Often we hear the term ‘anatomy‘ while learning about the body and how it works. What is anatomy? What does anatomy mean, how would we define anatomy? Anatomy is the study of a specific biological branch in science that deals with the structure and identification of organism’s bodies and their different sections. Though the phrase “anatomy of the body” is often used in reference to humans and human body parts, it includes all living things. This study of the body structure is divided into two subsections of gross or macroscopic anatomy and microscopic anatomy.

Biology definition: Anatomy is the study of the structure of the body of an organism. It is the branch of biology that focuses on the bodily structure of living things. It is subdivided into two: (1) gross anatomy (or macroscopic anatomy) and (2) microscopic anatomy. Etymology:  from Latin anatomia, from Ancient Greek *ἀνατομία (*anatomía): ἀνά (aná), meaning “up” and τέμνω (témnō), meaning “I cut” or “I incise”.

History of Anatomy

Humans are a curious species and we have always been interested in how bodies have been formed and created. Anatomical structures, hyroglifics, and drawings that date back as early as 750000 BCE have been discovered in caves. These showed evidence that the primitive human had a relatively vast knowledge of the anatomy of the human body, despite the simplicity of the drawings of what was seen.

It can also be confirmed that even late in the Paleolithic Period, humans had begun to perform small “medical” procedures. A small hole was made into the skull of a person who may have been suffering from mental diseases. Though the reasoning behind it was not always scientific, some of the persons who underwent these procedures survived and showed a breakthrough in this branch of medicine.

Fast forward to the Ancient Romans who used treating their injured gladiators to gain more anatomical knowledge. However, this could only be done secretly as the dissection of human bodies was not allowed. Hence, the Romans depended on using animal anatomy and bodies to further compare and contrast their findings on humans. During this period, the researcher and experimentalist Galen became a practicing physician. He studied macroscopic anatomy of which most were dissections of animals. The findings he made would carry on for centuries to come.

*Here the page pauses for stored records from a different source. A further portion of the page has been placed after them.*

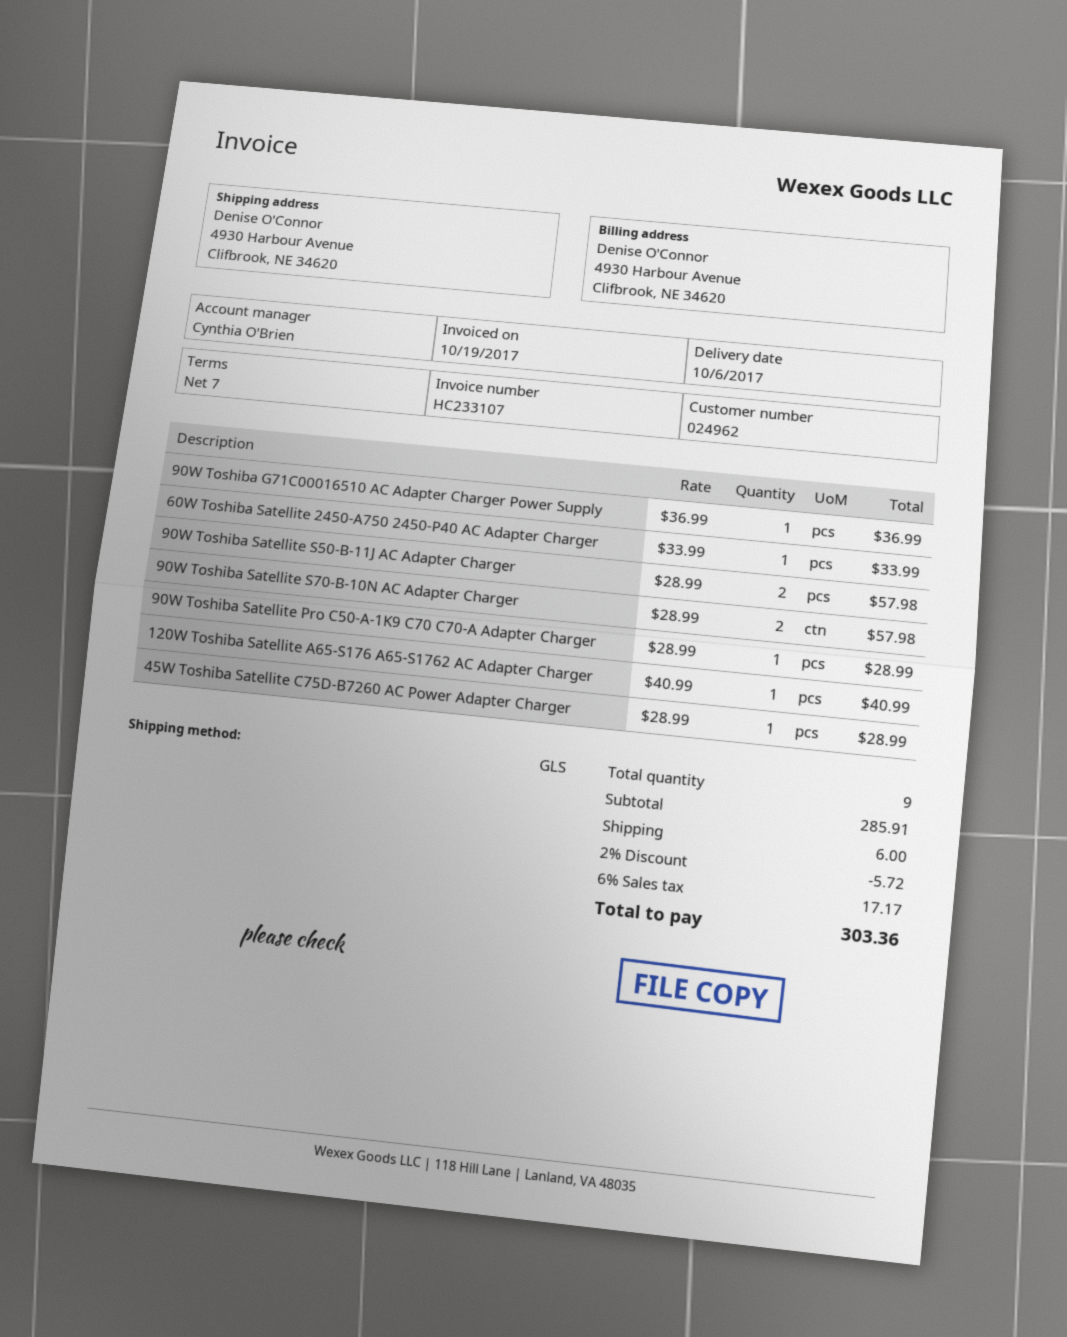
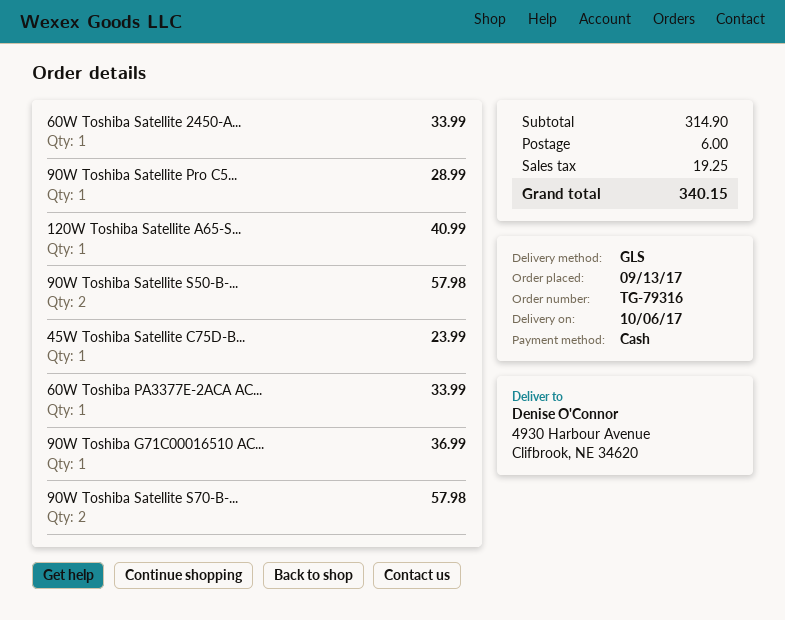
45W Toshiba Satellite C75D-B7260 AC Power Adapter Charger: 1 for 28.99 -> 1 for 23.99
60W Toshiba PA3377E-2ACA AC...: none -> 1 for 33.99
subtotal: 285.91 -> 314.90
discount: 2% = 5.72 -> none
tax: 17.17 -> 19.25
total: 303.36 -> 340.15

The Renaissance Period brought about the beginning of anatomy charts, sketches by great artists such as Leonardo Da Vinci and Rembrandt van Rijn. These artists brought about some of the cornerstones for the modern anatomical sketches and human body diagrams of the organ systems of the body. The artists worked in conjunction with scientists to draw anatomically accurate sketches after the dissection of parts of human bodies. This period also brought about the work of Andreas Vesalius who contributed extensively to anatomy by his constant study of dissected humans and his work on the first-ever book on human anatomy.

Sketches by Leonardo Da Vinci of the human body anatomy
Figure 1. Sketches by Leonardo Da Vinci of the human body anatomy. Credit: Omar Habbal – Sultan Qaboos Medical Journal.

From the 17th to 20th centuries, numerous anatomists and physicians have contributed to creating the anatomy that we learn today and aiding in the advancement of medical knowledge. Up until those times, there was discrimination against scientists who wanted to use cadavers or dissect living humans in order to study human internal organs and human systems. Abraham Flexner wrote his famous article from the 20th century that highlighted the importance of medical research using the organs in the body and how dissections contribute to basic medical education and training. This helped to bring about normalcy in the field of anatomy and push the medical discoveries that we know today.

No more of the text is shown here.